The word minerals, when used in an instrument lodged for registration under the Real Property Act 1900, is taken to mean - substances exceptional in use, in value and in character and does not mean the ordinary soil of the district. The term may also include parts of the soil eg special kinds of clay.
Schedule 6 Mining Act 1992 defines mineral as meaning - any substance prescribed by the regulations as a mineral for the purpose of this definition and includes coal and oil shale, but does not include uranium or petroleum.
The Real Property Act 1900 defines land as expressly - including mines minerals and quarries.
The criteria for the reservation of minerals has evolved over the years since the establishment of European settlement in New South Wales.
Reservation of minerals from Crown Grants issued before 1820 was rare, with the earliest reservations being for mines of gold or of gold and silver. The first express authority for reservations of minerals issued on 21 August 1828 and directed that all mines of gold, silver and coal be reserved from Crown Grants. Reference to gold and silver was dropped in Grants issued between 1844 and 1850. Reservations of coal were rescinded retrospectively by notice of Gazettal on 24 January 1850 from all grants of land that were outside a city, town or village.
Subsequent legislative amendments in 1861 and 1884 allowed for the reservation of all minerals. The later amendment originally listed 15 substances as minerals. Since that time proclamations in the Government Gazette have added considerably to the original list of minerals. All coal was vested in the Crown on 1 January 1982. Further changes in respect of coal occurred in 1990 and 1997.

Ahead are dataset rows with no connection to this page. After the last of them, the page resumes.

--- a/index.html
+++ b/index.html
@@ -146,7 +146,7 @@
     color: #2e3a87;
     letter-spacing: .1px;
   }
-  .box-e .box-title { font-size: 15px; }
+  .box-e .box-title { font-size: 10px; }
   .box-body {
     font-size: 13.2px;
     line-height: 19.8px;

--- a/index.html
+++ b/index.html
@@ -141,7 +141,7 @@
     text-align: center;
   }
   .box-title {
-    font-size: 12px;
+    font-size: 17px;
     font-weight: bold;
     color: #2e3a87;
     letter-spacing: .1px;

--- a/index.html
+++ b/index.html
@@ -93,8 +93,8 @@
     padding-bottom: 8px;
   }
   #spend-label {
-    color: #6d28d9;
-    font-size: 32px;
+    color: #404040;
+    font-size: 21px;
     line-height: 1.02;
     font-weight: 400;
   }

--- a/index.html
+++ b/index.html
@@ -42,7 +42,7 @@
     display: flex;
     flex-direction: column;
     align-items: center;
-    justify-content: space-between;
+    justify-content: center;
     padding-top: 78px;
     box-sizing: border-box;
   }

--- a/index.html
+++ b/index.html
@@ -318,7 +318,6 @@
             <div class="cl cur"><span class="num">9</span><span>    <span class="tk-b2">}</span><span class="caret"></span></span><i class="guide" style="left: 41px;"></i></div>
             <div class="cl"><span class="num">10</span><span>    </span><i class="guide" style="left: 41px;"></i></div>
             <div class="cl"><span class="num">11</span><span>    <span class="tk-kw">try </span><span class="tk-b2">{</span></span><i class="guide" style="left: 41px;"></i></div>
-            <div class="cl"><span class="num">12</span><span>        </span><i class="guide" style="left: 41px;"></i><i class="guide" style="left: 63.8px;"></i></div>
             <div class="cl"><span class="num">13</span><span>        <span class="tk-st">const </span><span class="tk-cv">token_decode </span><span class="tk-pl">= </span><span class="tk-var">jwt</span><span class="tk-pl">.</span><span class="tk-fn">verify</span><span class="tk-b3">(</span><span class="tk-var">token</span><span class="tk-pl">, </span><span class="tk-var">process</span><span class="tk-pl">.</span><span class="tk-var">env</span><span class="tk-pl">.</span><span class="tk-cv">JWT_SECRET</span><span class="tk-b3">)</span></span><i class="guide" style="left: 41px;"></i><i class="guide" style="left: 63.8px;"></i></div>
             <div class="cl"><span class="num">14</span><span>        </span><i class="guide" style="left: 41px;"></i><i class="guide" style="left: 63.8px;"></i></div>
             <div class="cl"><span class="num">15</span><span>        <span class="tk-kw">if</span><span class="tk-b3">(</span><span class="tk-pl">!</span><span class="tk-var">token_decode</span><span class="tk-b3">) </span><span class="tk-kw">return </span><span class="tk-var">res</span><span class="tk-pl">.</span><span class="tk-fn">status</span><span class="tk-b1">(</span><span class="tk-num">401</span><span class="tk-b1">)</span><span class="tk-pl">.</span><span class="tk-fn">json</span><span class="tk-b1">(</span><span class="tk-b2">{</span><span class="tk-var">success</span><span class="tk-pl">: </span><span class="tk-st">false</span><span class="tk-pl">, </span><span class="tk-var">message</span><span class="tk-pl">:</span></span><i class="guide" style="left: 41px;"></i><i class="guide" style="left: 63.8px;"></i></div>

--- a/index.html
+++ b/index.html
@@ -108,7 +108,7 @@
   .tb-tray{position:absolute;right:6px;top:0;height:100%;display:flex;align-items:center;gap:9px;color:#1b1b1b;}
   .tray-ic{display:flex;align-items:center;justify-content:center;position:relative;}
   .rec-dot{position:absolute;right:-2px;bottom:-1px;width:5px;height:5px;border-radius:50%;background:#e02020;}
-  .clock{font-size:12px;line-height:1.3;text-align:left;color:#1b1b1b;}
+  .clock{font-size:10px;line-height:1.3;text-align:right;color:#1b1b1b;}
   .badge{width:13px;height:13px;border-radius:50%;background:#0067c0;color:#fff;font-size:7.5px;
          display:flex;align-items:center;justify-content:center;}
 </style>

Legislation affecting minerals
Aboriginal Land Rights Act 1983
Section 45(2) Aboriginal Land Rights Act 1983 provides that a transfer to (or other vesting in) an Aboriginal Land Council includes the transfer of the mineral resources or other natural resources contained in those lands. Sections 45(11) and (12) provide for the Crown to retain ownership of all gold, silver, coal and petroleum and the rights to mine same.
Coal Acquisition Act 1981 and Coal Ownership Restitution Act 1990
From 1 January 1982 the Coal Acquisition Act 1981 vested all coal in the Crown. Coal, as defined in the Act, includes 'oil shale' but does not include 'shale'.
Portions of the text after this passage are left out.